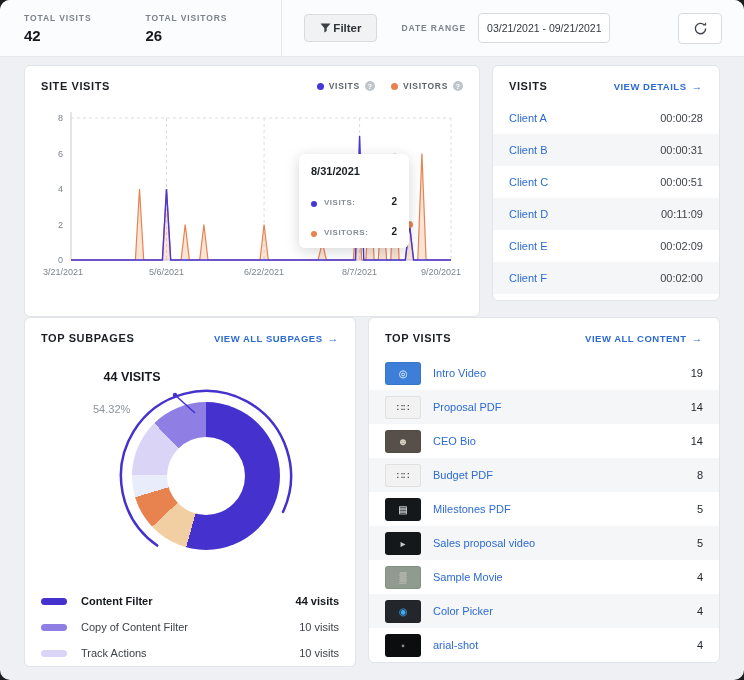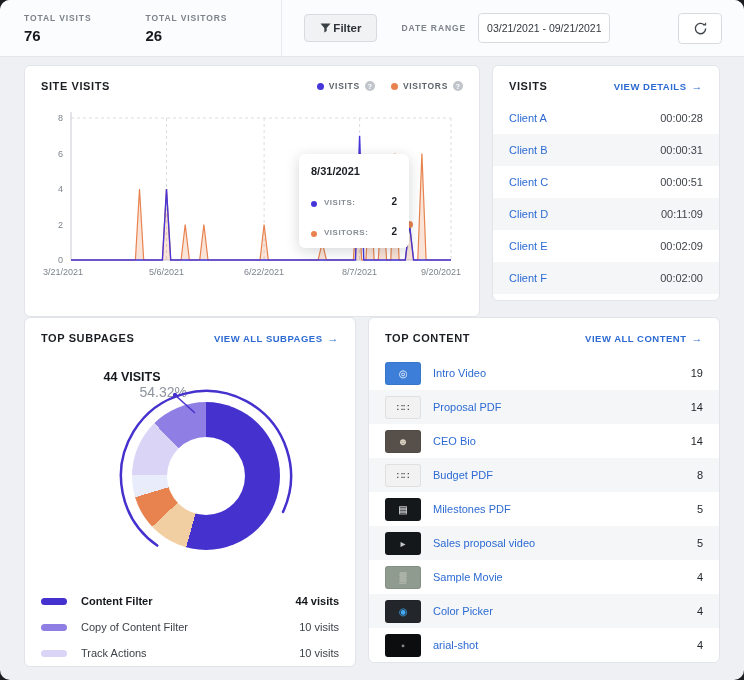--- a/index.html
+++ b/index.html
@@ -52,21 +52,21 @@
   .vlist{padding-bottom:6px}
 
   
   .subpages-card{width:332px;flex:none}
   .donut-area{position:relative;height:238px}
   .donut{position:absolute;width:148px;height:148px;border-radius:50%;left:107px;top:52px}
   .donut::after{content:"";position:absolute;inset:35px;background:#fff;border-radius:50%}
   .donut-deco{position:absolute;inset:0;pointer-events:none}
   .callout{position:absolute;left:52px;top:20px;width:110px;text-align:center}
   .callout-visits{font-size:12.5px;font-weight:bold;color:#15181c}
-  .callout-pct{font-size:14px;color:#8d949c;margin-top:0;text-align:right;padding-left:16px}
+  .callout-pct{font-size:11px;color:#8d949c;margin-top:19px;text-align:left;padding-left:16px}
   .slrow{display:flex;align-items:center;height:26px;padding:0 16px;font-size:11px}
   .slpill{width:26px;height:7px;border-radius:4px;margin-right:14px;flex:none}
   .sllabel{flex:1;color:#3d4248}
   .slvalue{color:#3d4248}
   .slrow.first .sllabel,.slrow.first .slvalue{font-weight:bold;color:#14171b}
 
   
   .content-card{flex:1}
   .content-card .card-head{padding-bottom:12px}
   .crow{display:flex;align-items:center;height:34px;padding:0 16px;font-size:11px}
@@ -76,21 +76,21 @@
   .cvalue{color:#23272c}
 </style>
 </head>
 <body>
 
 <div class="screen">
 
   <header class="topbar">
     <div class="stat">
       <div class="stat-label">TOTAL VISITS</div>
-      <div class="stat-value">76</div>
+      <div class="stat-value">42</div>
     </div>
     <div class="stat">
       <div class="stat-label">TOTAL VISITORS</div>
       <div class="stat-value">26</div>
     </div>
     <div class="tb-divider"></div>
     <button class="filter-btn">
       <span style="display:inline-flex">
         <svg width="11" height="10" viewBox="0 0 12 11" fill="#3a3f45">
             <path d="M0.5 0.5h11L7.3 5.4v3.4l-2.6 1.7V5.4z"></path>
@@ -243,21 +243,21 @@
           <div class="slrow">
             <span class="slpill" style="background: rgb(218, 212, 246);"></span>
             <span class="sllabel">Track Actions</span>
             <span class="slvalue">10 visits</span>
           </div>
         </div>
       </section>
 
       <section class="card content-card">
         <div class="card-head">
-          <h2 class="card-title">TOP CONTENT</h2>
+          <h2 class="card-title">TOP VISITS</h2>
           <a href="#" class="card-link">
             <span>VIEW ALL CONTENT</span>
             <span class="arrow">→</span>
           </a>
         </div>
         <div class="clist">
           <div class="crow">
             <span class="cthumb" style="background: rgb(61, 127, 216); color: rgb(255, 255, 255);">◎</span>
             <a href="#" class="cname">Intro Video</a>
             <span class="cvalue">19</span>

□ □ □ □

▶ _Instructions for the task_
Using the material above, report each line where "slvalue" occurs.

▶ _Completed exercise_
   .slvalue{color:#3d4248}
   .slrow.first .sllabel,.slrow.first .slvalue{font-weight:bold;color:#14171b}
             <span class="slvalue">10 visits</span>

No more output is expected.